Code change snippets
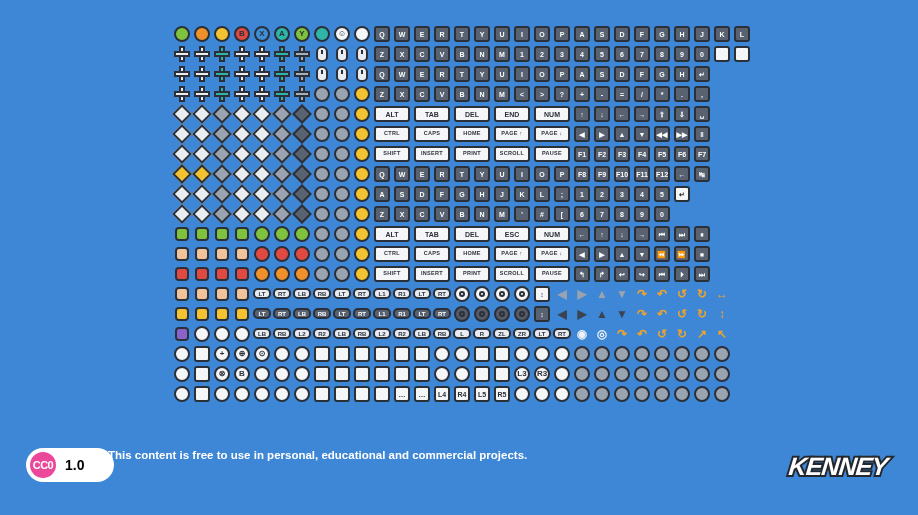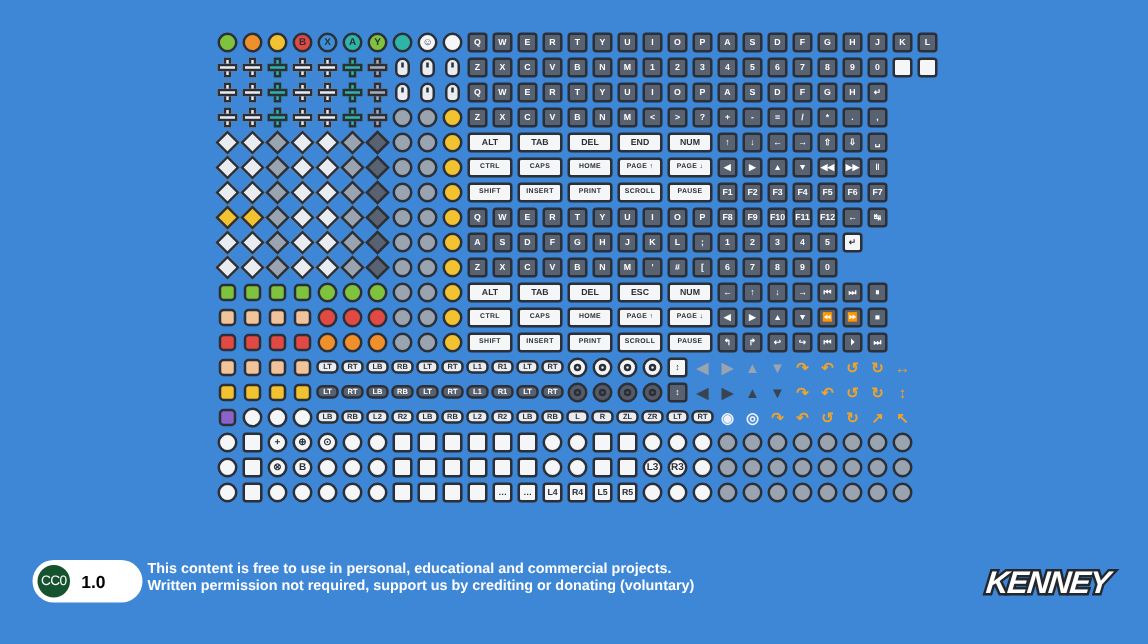"This content is free to" #license-text { left: 118px -> 108px }
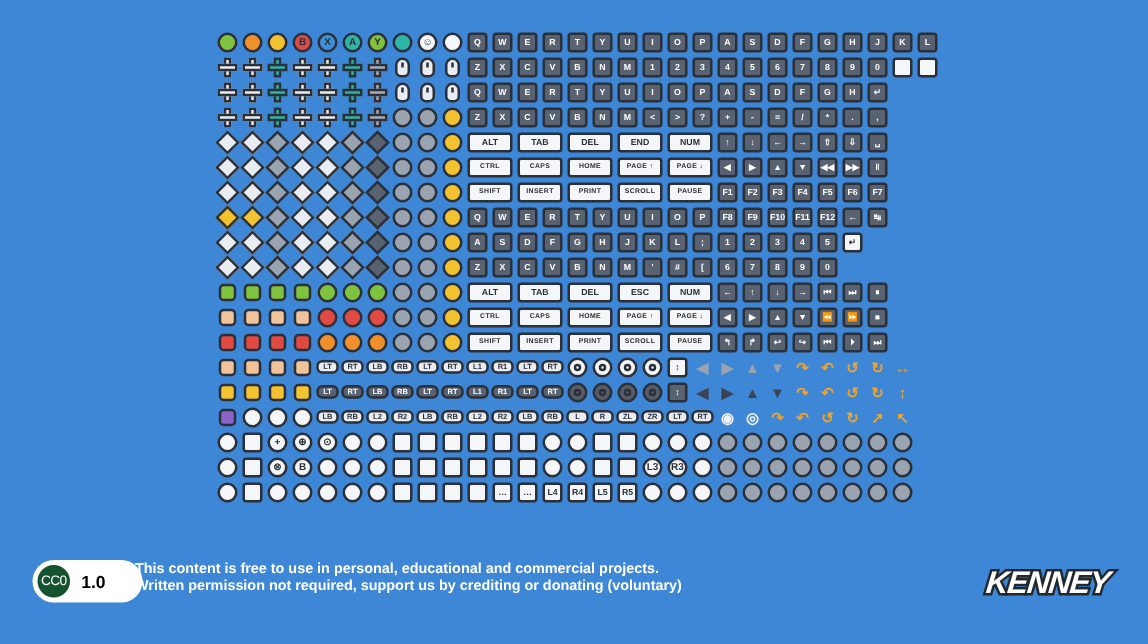"CC0" #cc-circle { background: #14532d -> #ec4899; font-weight: normal -> bold }
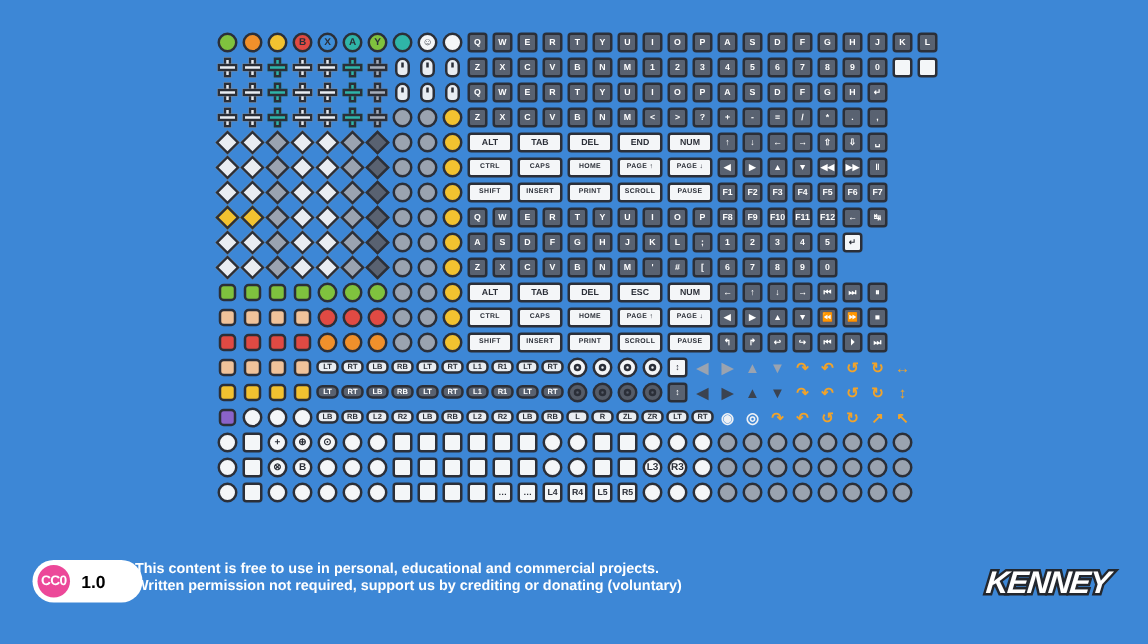"Written permission not required, support" div { html: <div>Written permission not required, support us by crediting or donating (voluntary)</div> -> none }
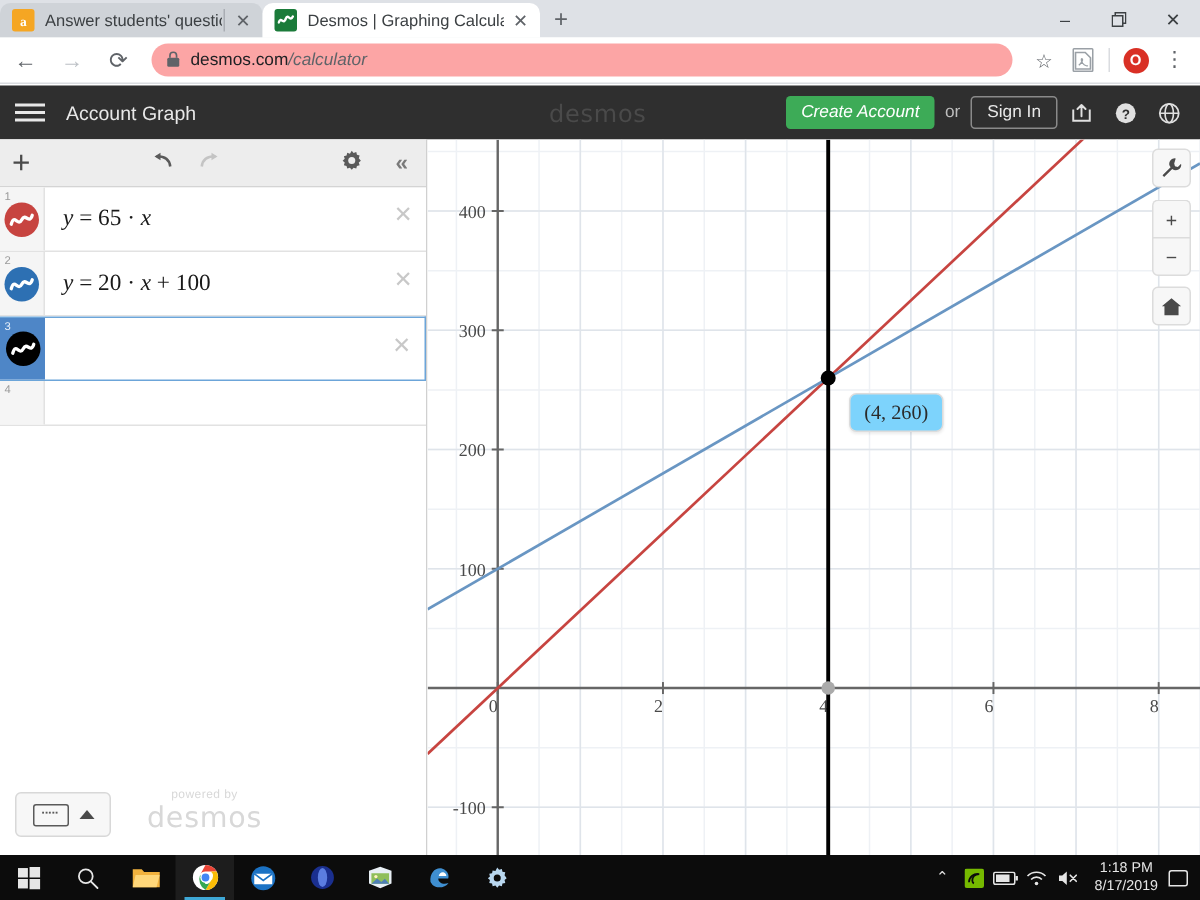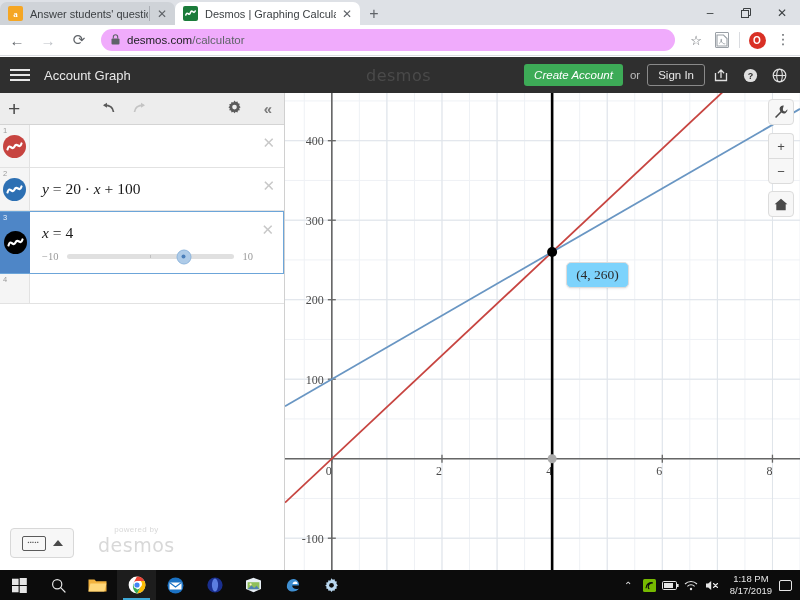"desmos.com" .omnibox { background: #f0abfc -> #fca5a5 }
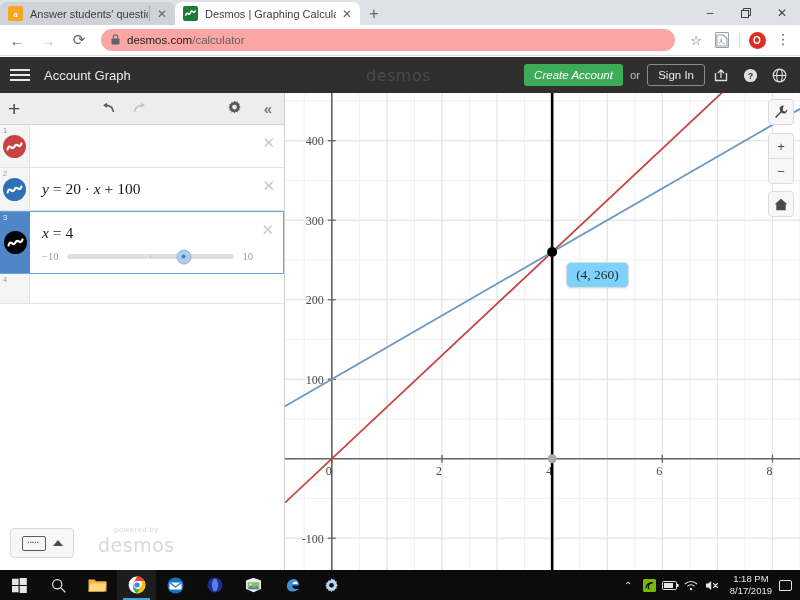"/calculator" .omnibox .url-path { font-style: none -> italic }
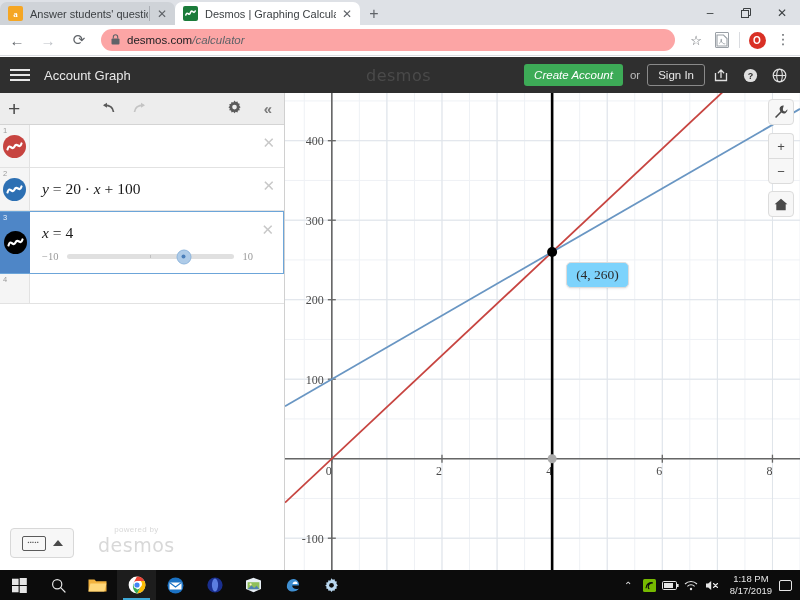"y = 65 · x" div.row-body { html: none -> <div> <div> <span>y</span> <span>=</span> <span>65</span> <span>·</span> <span>x</span> </div> </div> }
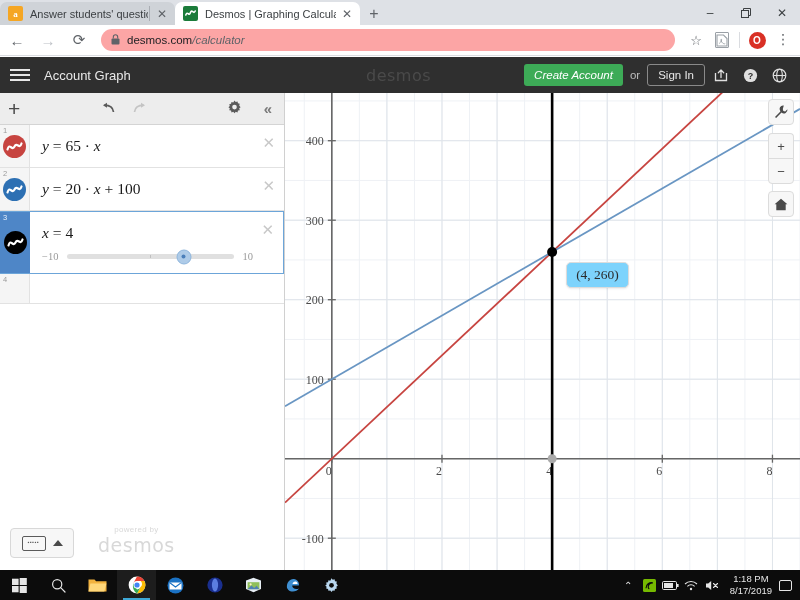"x = 4" div.row-body { html: <div> <div> <span>x</span> <span>=</span> <span>4</span> </div> <div> <span>−10</span> <span> <span></span> <span></span> </span> <span>10</span> </div> </div> -> none }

What you will do:
Return exactly the lines from the one with "html: <div>Written permission" through the last line of the entries above, both ends included. No pictures may appear in the copy.

Exercise answer:
"Written permission not required, support" div { html: <div>Written permission not required, support us by crediting or donating (voluntary)</div> -> none }
"desmos.com" .omnibox { background: #f0abfc -> #fca5a5 }
"/calculator" .omnibox .url-path { font-style: none -> italic }
"y = 65 · x" div.row-body { html: none -> <div> <div> <span>y</span> <span>=</span> <span>65</span> <span>·</span> <span>x</span> </div> </div> }
"x = 4" div.row-body { html: <div> <div> <span>x</span> <span>=</span> <span>4</span> </div> <div> <span>−10</span> <span> <span></span> <span></span> </span> <span>10</span> </div> </div> -> none }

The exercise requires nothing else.